Raju’s plan lost its plot due to the 2008 financial crisis. The global financial crisis of the US had an effect all around the globe. The real estate sector which was booming suddenly collapsed. There were no buyers and the sellers were forced to decrease their land prices. This recession crashed Raju’s dream to sell the property at higher prices and cover up the fake figures of Satyam Computers. But he didn’t stop there. He had another plan to cover up all the mess, without the world even getting a hint of it.
The Plan B
Ramalinga Raju knew that he has to cover up the fake financials which he has issued out for so many years. The plan B was that Satyam Computers will buy 100% and 51% stake of Maytas Infrastructure and Maytas Properties. This money which will be invested by Satyam Computers will go to Maytas’ promoters. And, who were Maytas promoters? Ramalinga Raju himself and his other family members. This deal would show that the difference in amount between the actual figures and fake figures is used to buy the two Maytas firms. But in reality, no cash transaction would take place. Another soundproof plan!
On 16th December 2008, the board directors of the company gave the green light to go through the two deals. Remember that promoters had only 5% stake left in the Satyam Computers? Thus, it was pivotal for Raju to get approval from institutional investors, who had a significant stake in the company, before making any acquisitions.

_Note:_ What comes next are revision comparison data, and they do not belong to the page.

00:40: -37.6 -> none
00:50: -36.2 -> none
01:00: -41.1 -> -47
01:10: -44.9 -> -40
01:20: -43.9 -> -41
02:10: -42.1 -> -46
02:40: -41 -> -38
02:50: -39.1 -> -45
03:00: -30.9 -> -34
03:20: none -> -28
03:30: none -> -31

To Raju’s dismay, institutional investors were not in favour of this deal. When this news broke out, the share price of the company started falling quickly. One of the investors in the US even filed a lawsuit against Satyam Computers. The share prices of the company nose-dived at both Indian and the US exchange. Under the humongous pressure, the company was forced to cancel the acquisition of both the Maytas companies.
The Ultimate Confession and Aftermath
After seeing the failure of both of his plans, on 7th January 2009, he confessed about all his wrongdoings in front of the exchanges and SEBI. He disclosed the Rs 7,000-crore accounting fraud in the company’s financial statements about cash which never existed. Multiple government bodies were put to investigate everything about this scam. Several fingers were raised on the role of independent directors and Satyam’s auditors. Investors questioned how the auditors failed to do their job for so many years. PricewaterhouseCoopers (PwC) was Satyam’s auditor for all these years. It was later found that Satyam Computers were used to pay a lot more fees to PwC as compared to what other IT companies used to pay.
After two days of confession, Ramalinga Raju and his brother were arrested. The same day, the Central Government disbanded Satyam board and appointed its own 10 directors. Satyam Computers had become a big brand by that time with a huge number of employees. To save the company from dying, the government sold the company’s majority of the stakes to Tech Mahindra. The entity was later called as Mahindra Satyam. Later, this entity got merged with Tech Mahindra. On 10th April 2015, Ramalinga Raju, his brother and few other accused were imprisoned for 7 years.
That is all about the Satyam scandal. One simple learning opportunity for all the investors from this case is to always research on why the promoters of a company are selling their shares.